Here’s more on what the House might be considering for its next tax bill this spring. As you’ll recall, last week they announced they would put forward a plan to address — that is, slow the growth of — the Alternative Minimum Tax among upper income taxpayers. This plan would be permanent, and would likely be offset with targeted tax increases elsewhere.

What would these targeted tax increases look like?

According to several sources, the Ways and Means Committee plans to lower the income thresholds applying to the 33 and 35 percent tax brackets. For married taxpayers filing jointly in 2006, the 33 percent bracket begins at $188,450 and the 35 percent bracket kicks in at $336,550. This plan would presumably lower both those thresholds. As Bloomberg.Com reported last week:

“Rangel said the 23 million households scheduled to be subjected to the minimum tax this year would benefit from a redistribution of Bush’s tax cuts. It would also help another 7 million ‘middle class’ households that don’t ‘receive the benefit’ of Bush’s ‘tremendous tax cut.’

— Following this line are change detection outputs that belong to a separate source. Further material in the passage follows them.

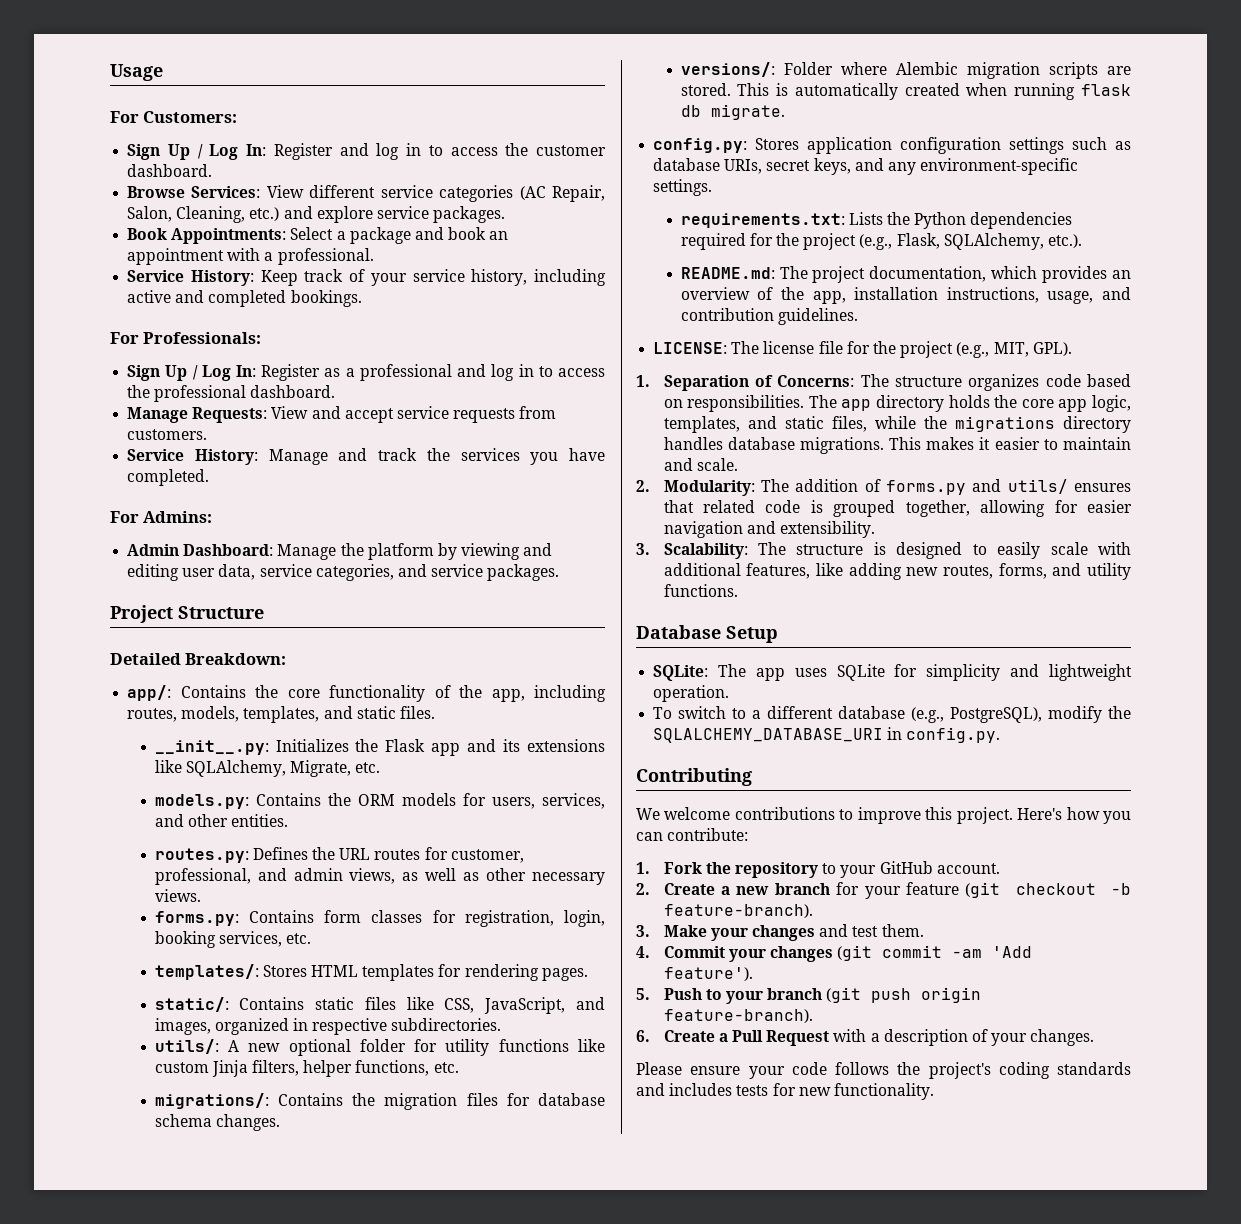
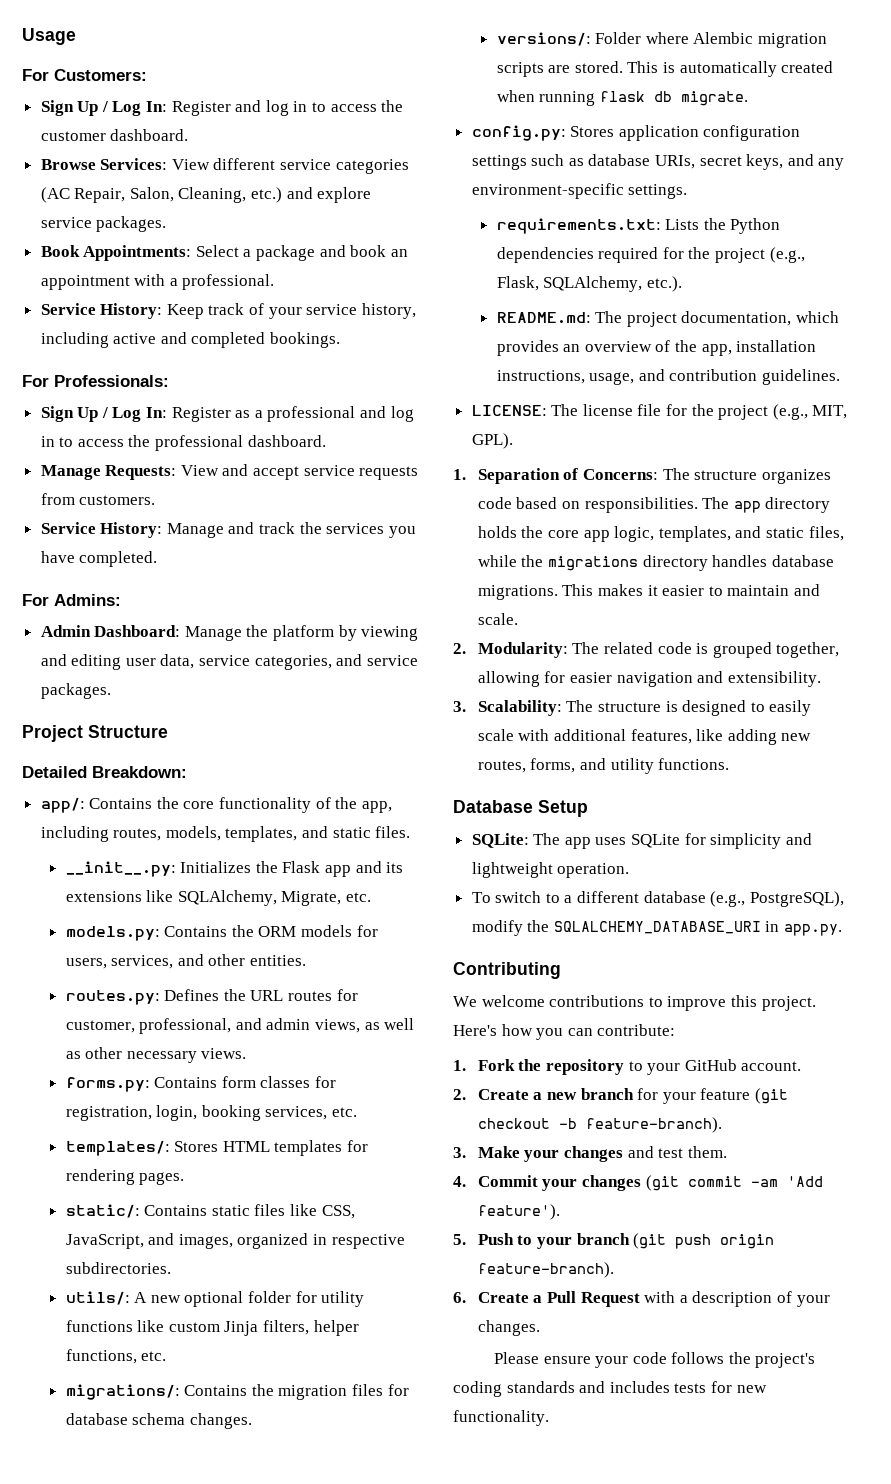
- 2. Modularity: The addition of forms.py and utils/ ensures that related code is grouped together, allowing for easier navigation and extensibility.
+ 2. Modularity: The related code is grouped together, allowing for easier navigation and extensibility.
- To switch to a different database (e.g., PostgreSQL), modify the SQLALCHEMY_DATABASE_URI in config.py.
+ To switch to a different database (e.g., PostgreSQL), modify the SQLALCHEMY_DATABASE_URI in app.py.

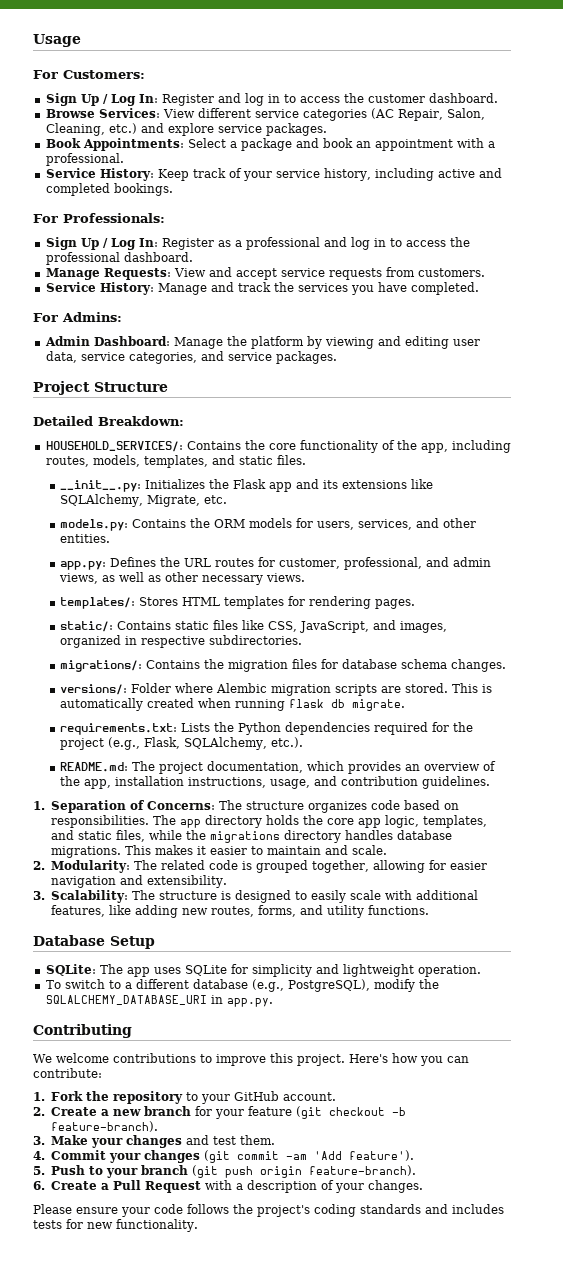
- app/: Contains the core functionality of the app, including routes, models, templates, and static files.
+ HOUSEHOLD_SERVICES/: Contains the core functionality of the app, including routes, models, templates, and static files.
- routes.py: Defines the URL routes for customer, professional, and admin views, as well as other necessary views.
+ app.py: Defines the URL routes for customer, professional, and admin views, as well as other necessary views.
- forms.py: Contains form classes for registration, login, booking services, etc.
- utils/: A new optional folder for utility functions like custom Jinja filters, helper functions, etc.
- config.py: Stores application configuration settings such as database URIs, secret keys, and any environment-specific settings.
- LICENSE: The license file for the project (e.g., MIT, GPL).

While Rangel wasn’t specific, it would be possible to increase the amount of taxes owed without adjusting top rates. Reducing the threshold for triggering the 35 percent rate to $300,000 from $336,550, for example, would effectively increase the bill on the $36,550 difference by 2 percentage points, or $731.

A similar result would occur if Congress lowered the threshold on the amount of income taxed at 33 percent. Currently, a married couple’s income between $188,450 and $336,550 is taxed at 33 percent.”

In addition, there’s widespread speculation that Ways & Means will impose new limitations on the deductions families in those income ranges currently receive. These additional revenues would than be used to offset the revenue loss from permanently reducing the size of the Alternative Minimum Tax.

For S corporations, such a proposal could result in higher overall business income taxes. S corporations, like partnerships, pay their business taxes at the individual rates. Moreover, compared to a straight rate hike, this tax increase appears to hit smaller and less profitable S corporations. Just how much will their taxes go up? We’ll have to see what is actually put on the table.